The stated dosage should not be exceeded.
Each gram of Rocephin contains approximately 3.6mmol sodium. To be taken into consideration by patients on a controlled sodium diet.
No impairment of renal function has so far been observed after concurrent administration of large doses of Rocephin and potent diuretics (e.g. furosemide).
No interference with the action or increase in nephrotoxicity of aminoglycosides has been observed during simultaneous administration with Rocephin.
No effect similar to that of disulfiram has been demonstrated after ingestion of alcohol subsequent to the administration of Rocephin. Ceftriaxone does not contain an N-methylthiotetrazole moiety associated with possible ethanol intolerance and bleeding problems of certain other cephalosporins. The elimination of Rocephin is not altered by probenecid.
In an in-vitro study antagonistic effects have been observed with the combination of chloramphenicol and ceftriaxone. The clinical relevance of this finding is unknown, but caution is advised if concurrent administration of ceftriaxone with chloramphenicol is proposed.
Do not use diluents containing calcium, such as Ringer’s solution or Hartmann’s solution, to reconstitute Rocephin vials or to further dilute a reconstituted vial for IV administration because a precipitate can form. Precipitation of ceftriaxone-calcium can also occur when Rocephin is mixed with calcium-containing solutions in the same IV administration line.
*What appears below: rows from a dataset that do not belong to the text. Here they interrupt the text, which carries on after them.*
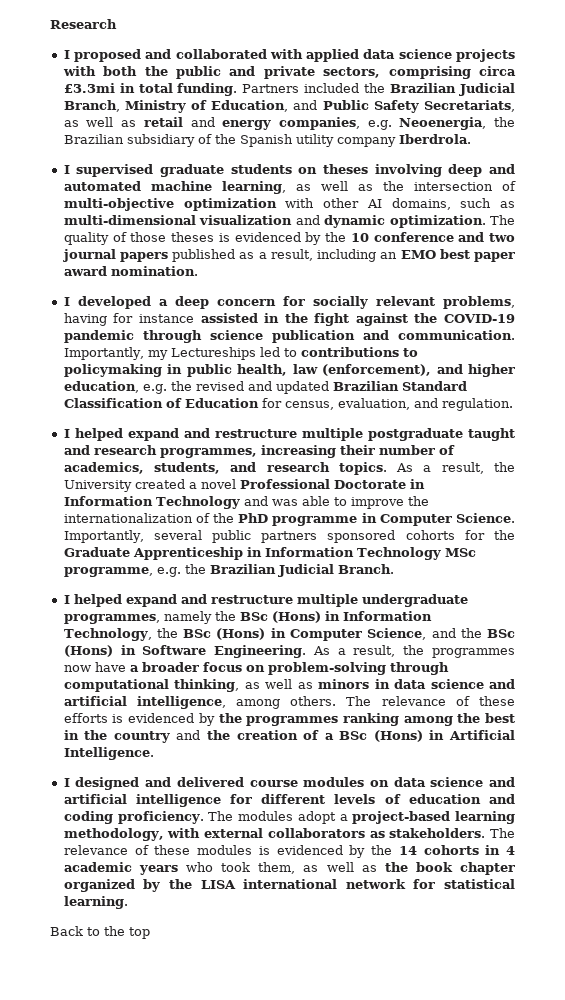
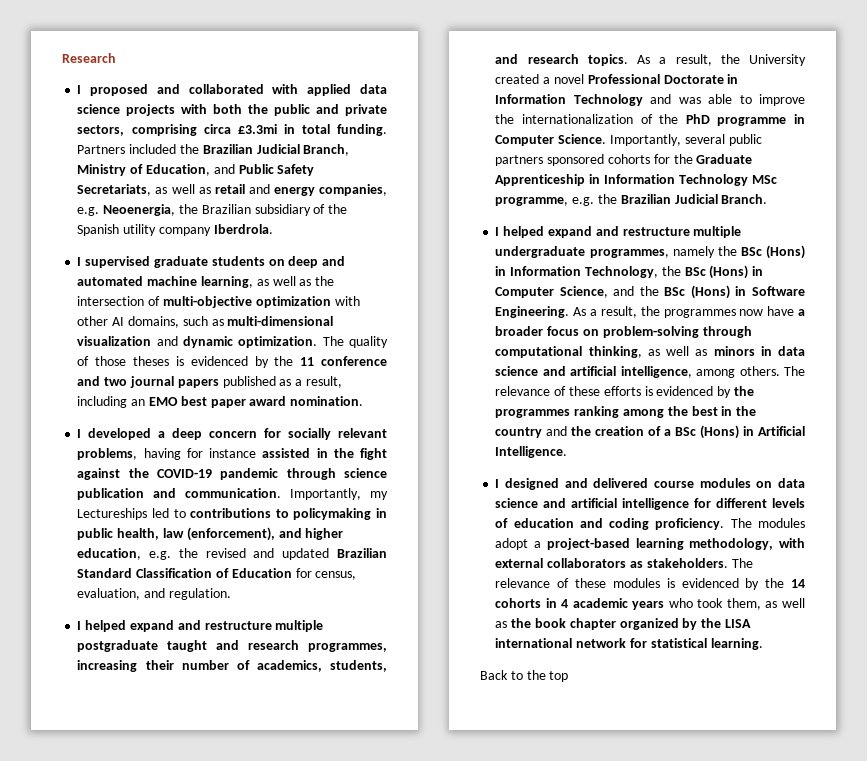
- I supervised graduate students on theses involving deep and automated machine learning, as well as the intersection of multi-objective optimization with other AI domains, such as multi-dimensional visualization and dynamic optimization.
+ I supervised graduate students on deep and automated machine learning, as well as the intersection of multi-objective optimization with other AI domains, such as multi-dimensional visualization and dynamic optimization.
- The quality of those theses is evidenced by the 10 conference and two journal papers published as a result, including an EMO best paper award nomination.
+ The quality of those theses is evidenced by the 11 conference and two journal papers published as a result, including an EMO best paper award nomination.

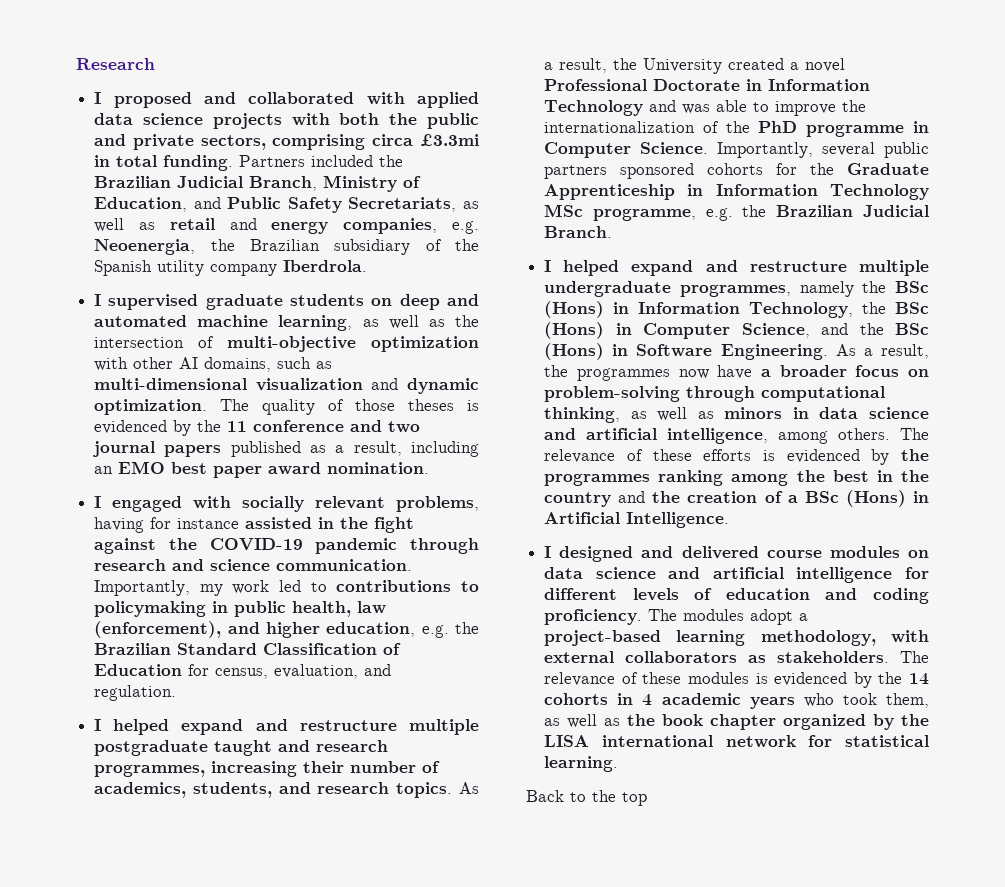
- I developed a deep concern for socially relevant problems, having for instance assisted in the fight against the COVID-19 pandemic through science publication and communication.
+ I engaged with socially relevant problems, having for instance assisted in the fight against the COVID-19 pandemic through research and science communication.
- Importantly, my Lectureships led to contributions to policymaking in public health, law (enforcement), and higher education, e.g. the revised and updated Brazilian Standard Classification of Education for census, evaluation, and regulation.
+ Importantly, my work led to contributions to policymaking in public health, law (enforcement), and higher education, e.g. the Brazilian Standard Classification of Education for census, evaluation, and regulation.

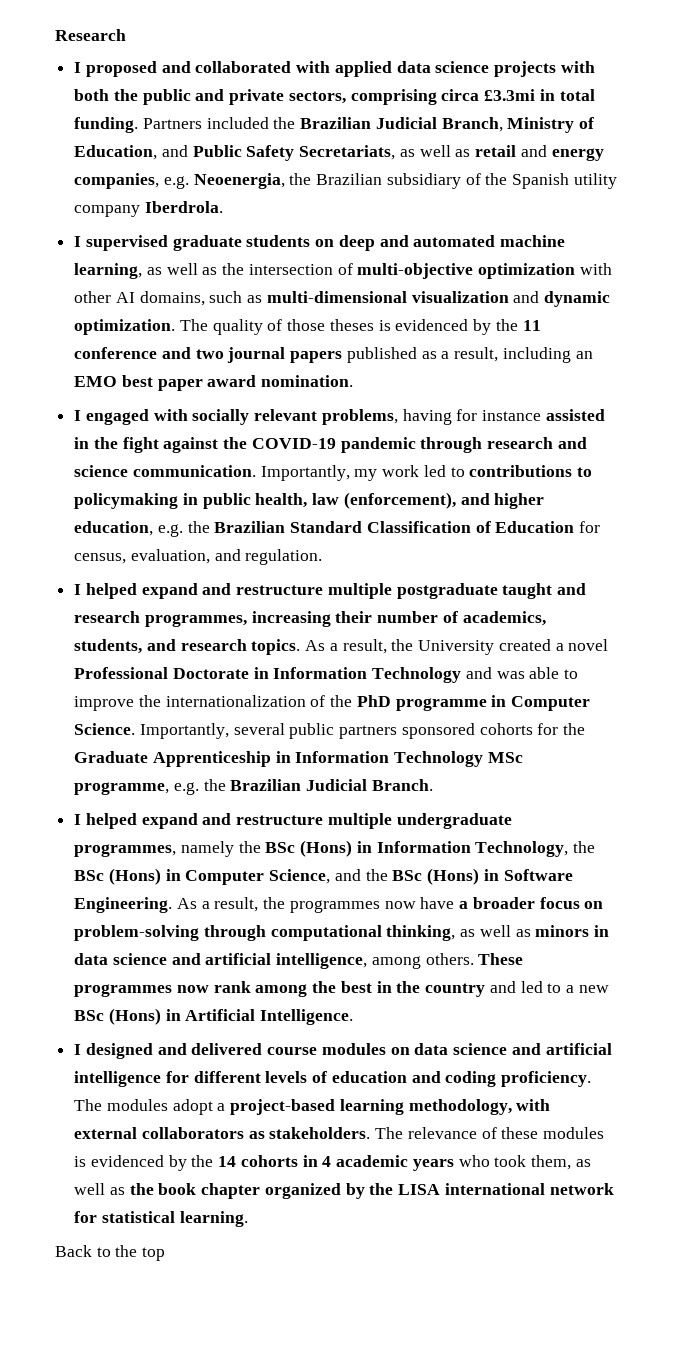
- The relevance of these efforts is evidenced by the programmes ranking among the best in the country and the creation of a BSc (Hons) in Artificial Intelligence.
+ These programmes now rank among the best in the country and led to a new BSc (Hons) in Artificial Intelligence.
Rocephin must not be administered simultaneously with calcium-containing IV solutions, including continuous calcium-containing infusions such as parenteral nutrition via a Y-site. However, in patients other than neonates, Rocephin and calcium-containing solutions may be administered sequentially, of one another, if the infusion lines are thoroughly flushed between infusions with a compatible fluid. In vitro studies using adult and neonatal plasma from umbilical cord blood demonstrated that neonates have an increased risk of precipitation of ceftriaxone-calcium.
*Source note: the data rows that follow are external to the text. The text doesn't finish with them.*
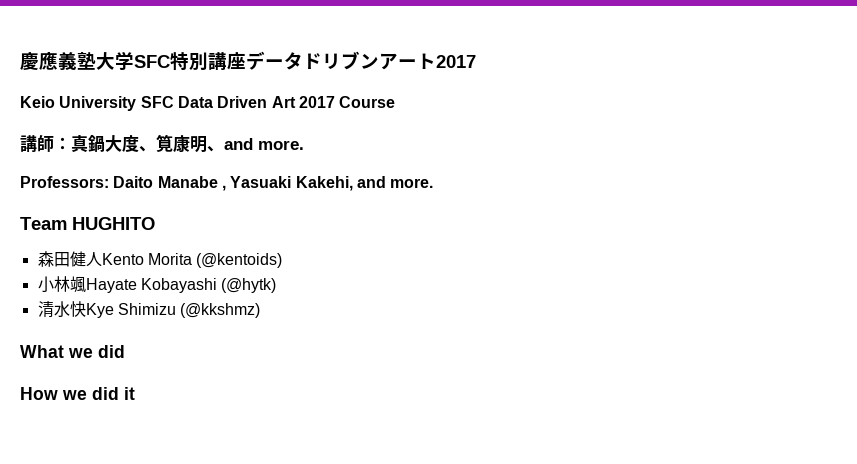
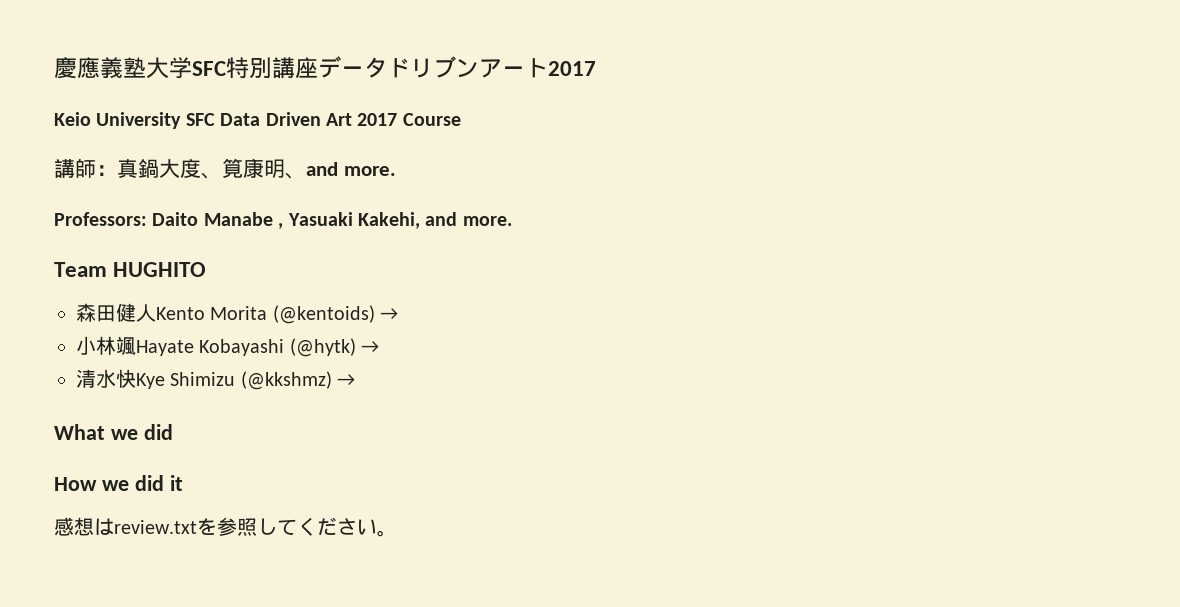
- 森田健人Kento Morita (@kentoids)
+ 森田健人Kento Morita (@kentoids) →
- 小林颯Hayate Kobayashi (@hytk)
+ 小林颯Hayate Kobayashi (@hytk) →
- 清水快Kye Shimizu (@kkshmz)
+ 清水快Kye Shimizu (@kkshmz) →
+ 感想はreview.txtを参照してください。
Based on literature reports ceftriaxone is incompatible with amsacrine, vancomycin, fluconazole and aminoglycosides.
In patients treated with Rocephin, the Coombs' test may rarely become false-positive. Rocephin, like other antibiotics, may result in false-positive tests for galactosaemia. Likewise, non-enzymatic methods for glucose determination in urine may give false-positive results. For this reason, urine-glucose determination during therapy with Rocephin should be done enzymatically.
Ceftriaxone may adversely affect the efficacy of oral hormonal contraceptives. Consequently, it is advisable to use supplementary (non-hormonal) contraceptive measures during treatment and in the month following treatment.
For ceftriaxone, limited clinical data on exposed pregnancies are available. Ceftriaxone crosses the placental barrier. Reproductive studies in animals have shown no evidence of embryotoxicity, foetotoxicity, teratogenicity or adverse effects on male or female fertility, birth or perinatal and postnatal development. In primates, no embryotoxicity or teratogenicity has been observed. Since safety in human pregnancy is not established ceftriaxone should not be used unless absolutely indicated.
Low concentrations of ceftriaxone are excreted in human milk. Caution should be exercised when ceftriaxone is administered to a nursing woman.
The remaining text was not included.